◆ **Task material**:

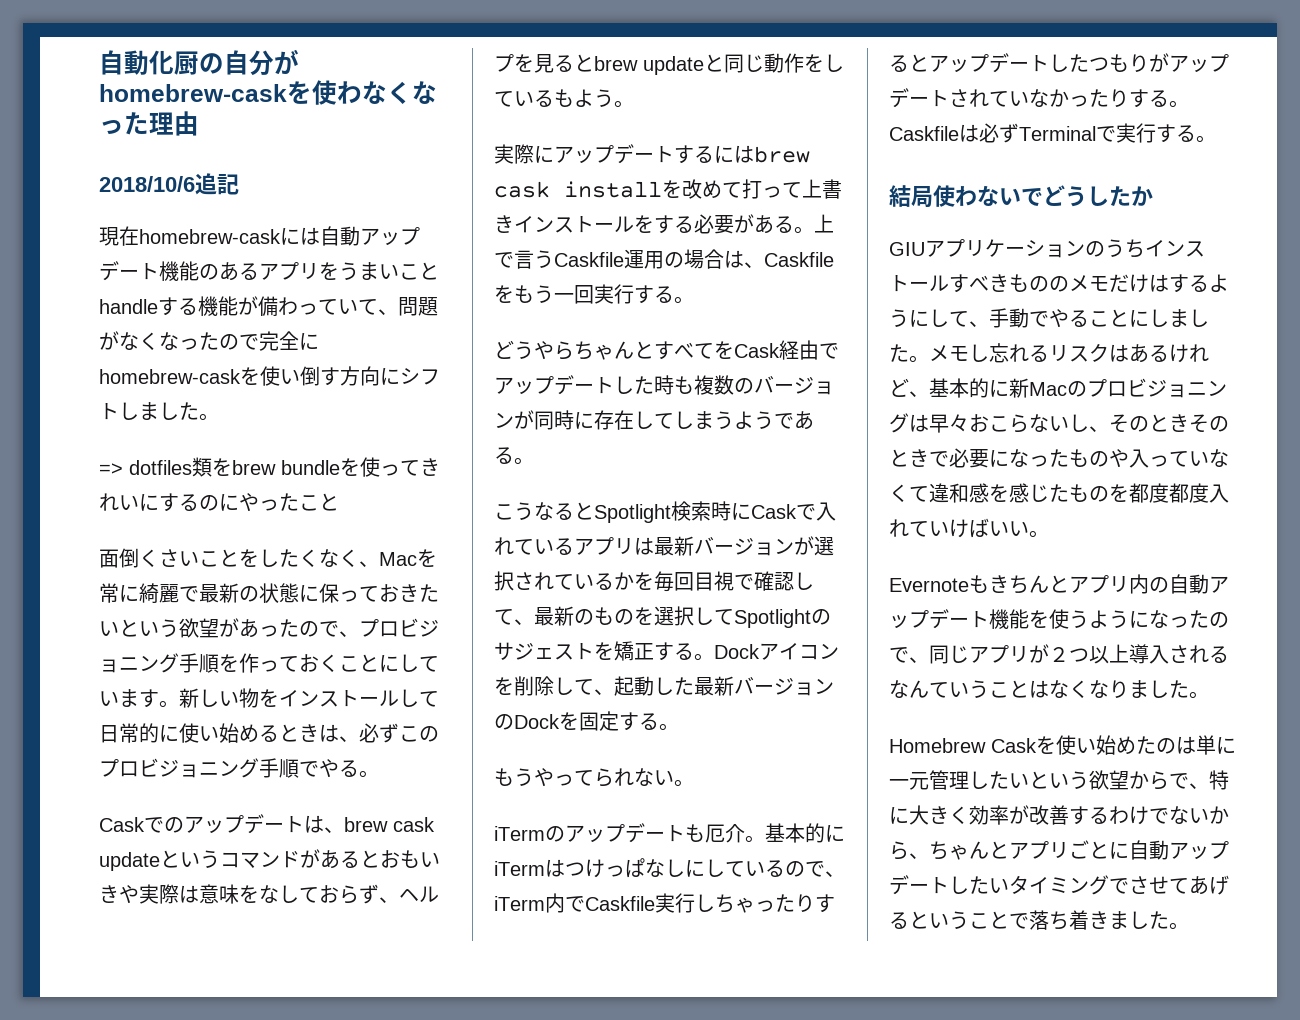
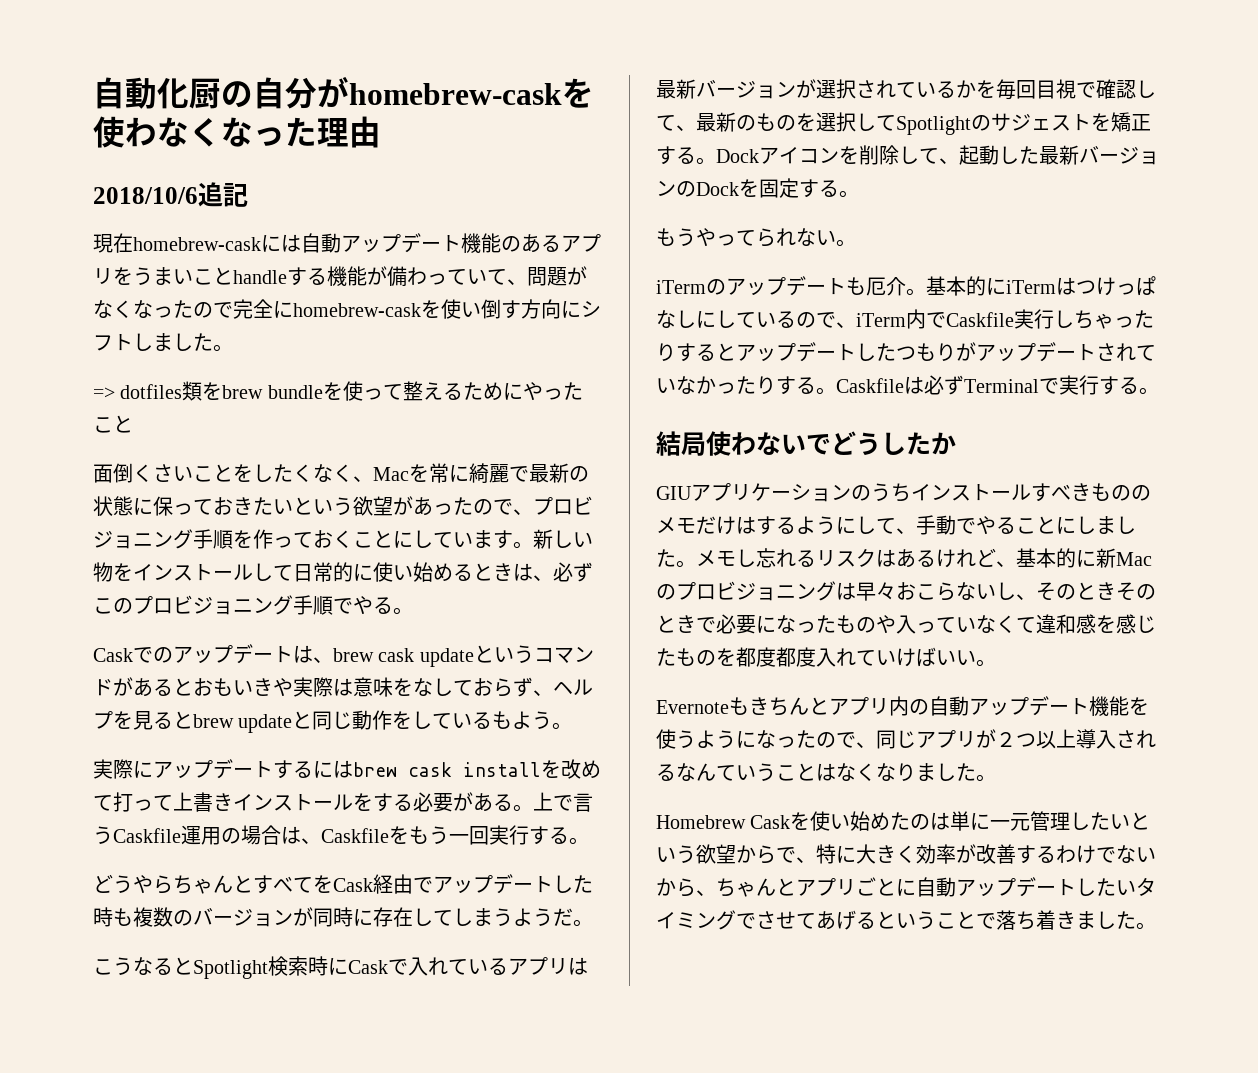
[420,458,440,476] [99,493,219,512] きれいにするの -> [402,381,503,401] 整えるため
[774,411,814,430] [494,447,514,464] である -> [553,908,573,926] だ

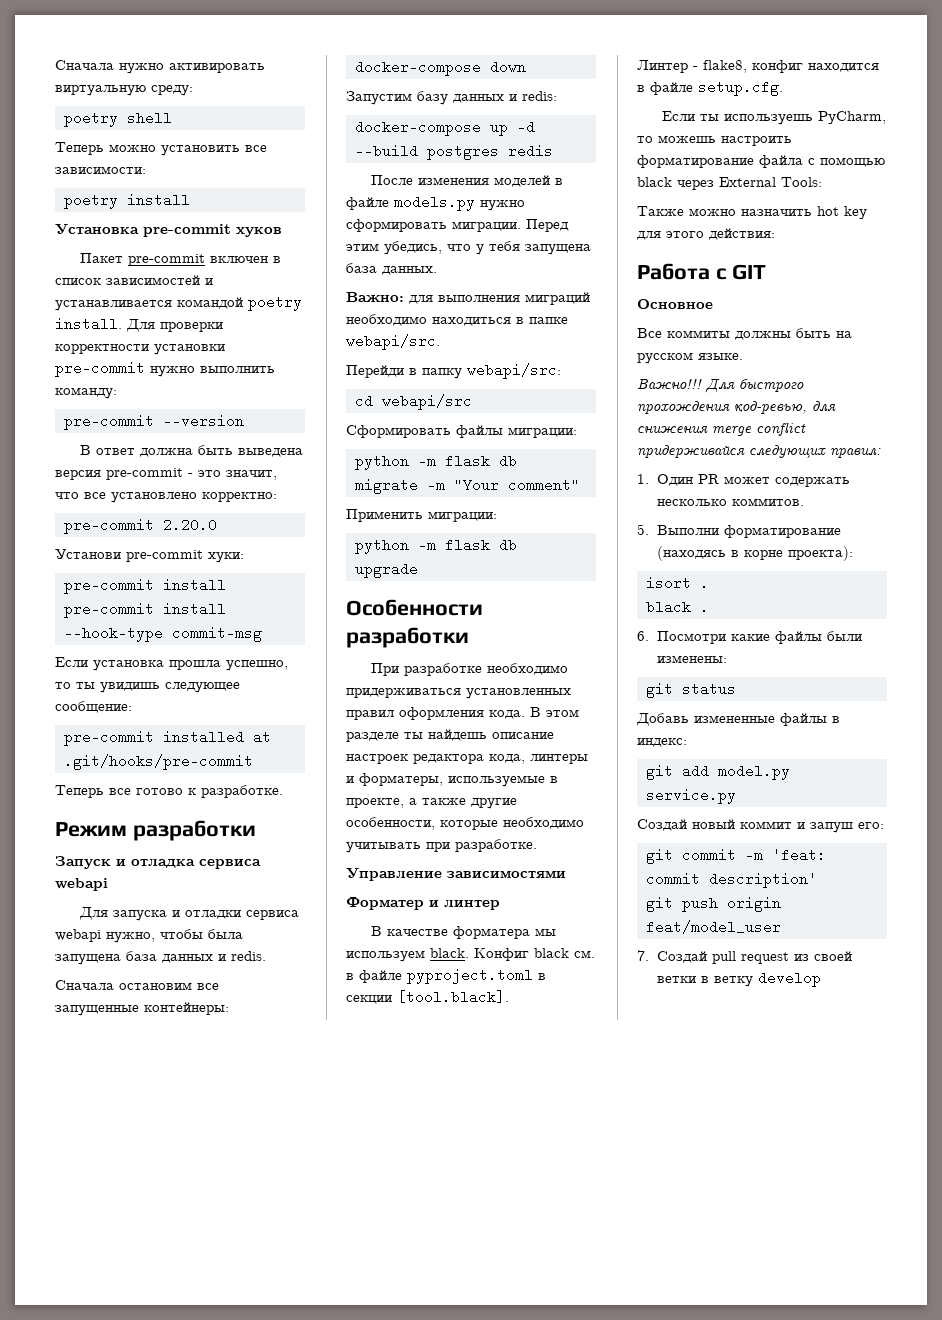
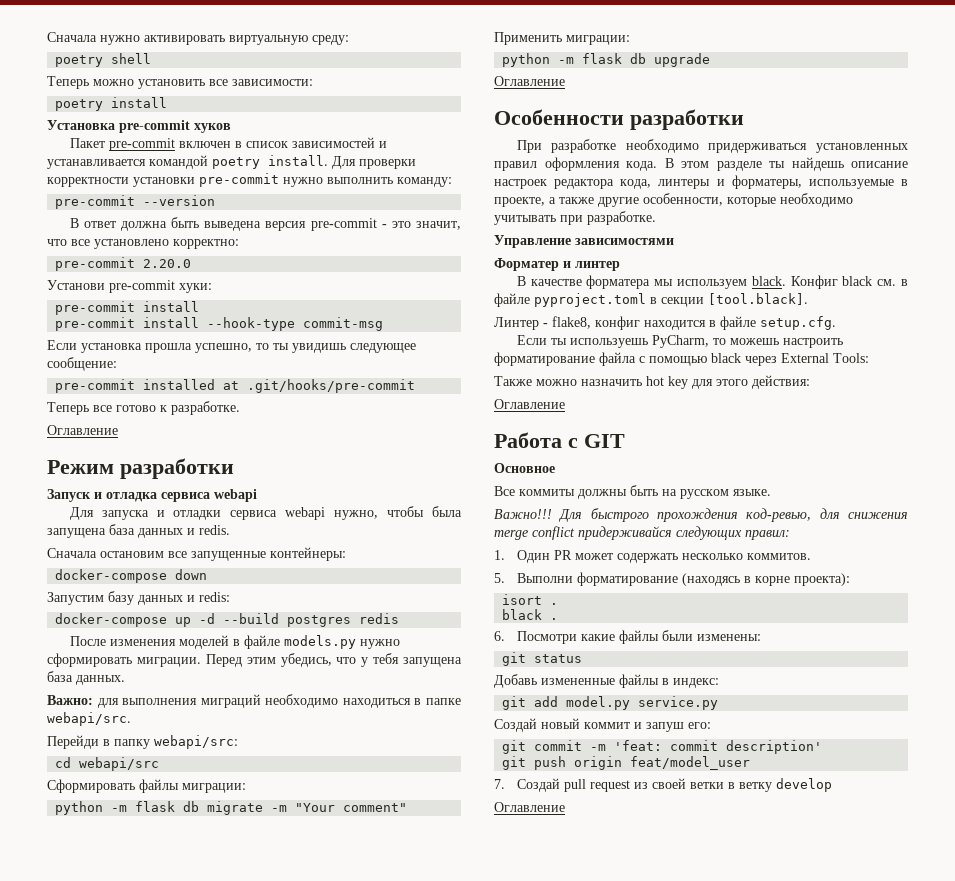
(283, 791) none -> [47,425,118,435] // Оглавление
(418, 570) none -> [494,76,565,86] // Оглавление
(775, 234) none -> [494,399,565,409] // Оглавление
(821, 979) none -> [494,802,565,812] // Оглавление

◆ **Prompt**: What you return must match, line for line, the data from the line containing "(283, 791) none" to its end, both ends included.

◆ **Exercise solution**:
(283, 791) none -> [47,425,118,435] // Оглавление
(418, 570) none -> [494,76,565,86] // Оглавление
(775, 234) none -> [494,399,565,409] // Оглавление
(821, 979) none -> [494,802,565,812] // Оглавление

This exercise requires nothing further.